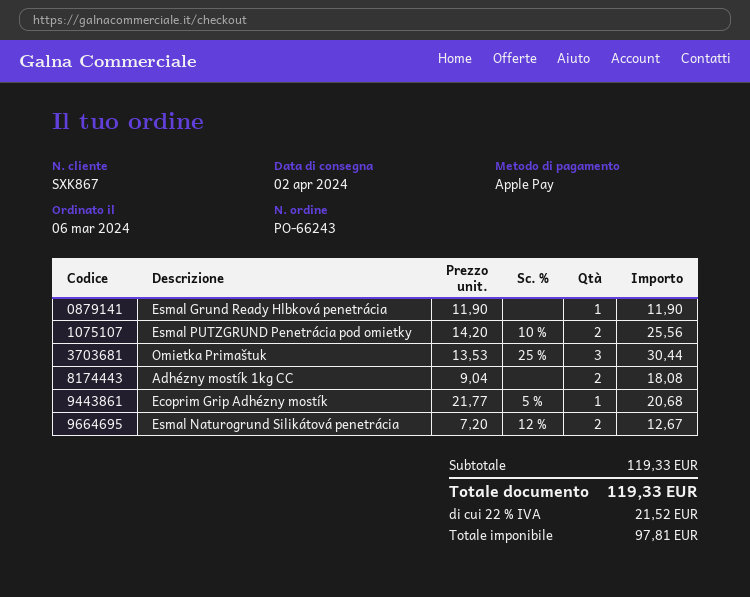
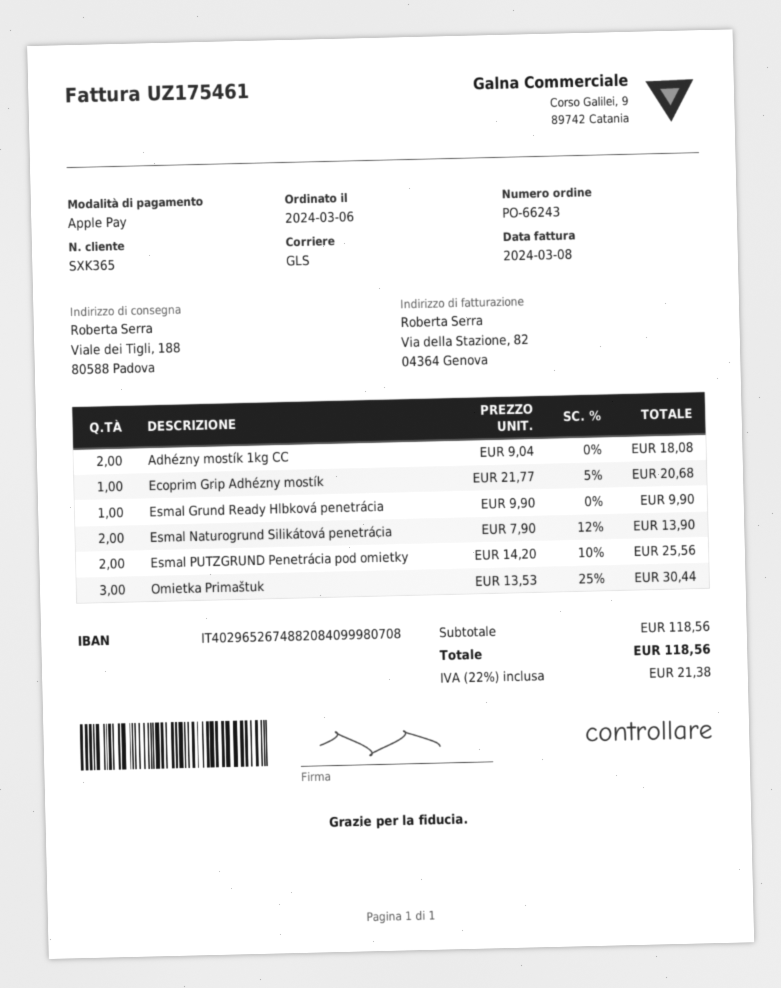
customer number: SXK867 -> SXK365
Esmal Grund Ready Hlbková penetrácia: 1 x 11.90 = 11.90 -> 1 x 9.90 = 9.90
Esmal Naturogrund Silikátová penetrácia: 2 x 7.20 - 12% = 12.67 -> 2 x 7.90 - 12% = 13.90
subtotal: 119.33 -> 118.56
tax: 22% = 21.52 -> 22% = 21.38
total: 119.33 -> 118.56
--- --- ---
### Task instructions
Omit the pictures and output all of the other material exactly.

### Written answer
customer number: SXK867 -> SXK365
Esmal Grund Ready Hlbková penetrácia: 1 x 11.90 = 11.90 -> 1 x 9.90 = 9.90
Esmal Naturogrund Silikátová penetrácia: 2 x 7.20 - 12% = 12.67 -> 2 x 7.90 - 12% = 13.90
subtotal: 119.33 -> 118.56
tax: 22% = 21.52 -> 22% = 21.38
total: 119.33 -> 118.56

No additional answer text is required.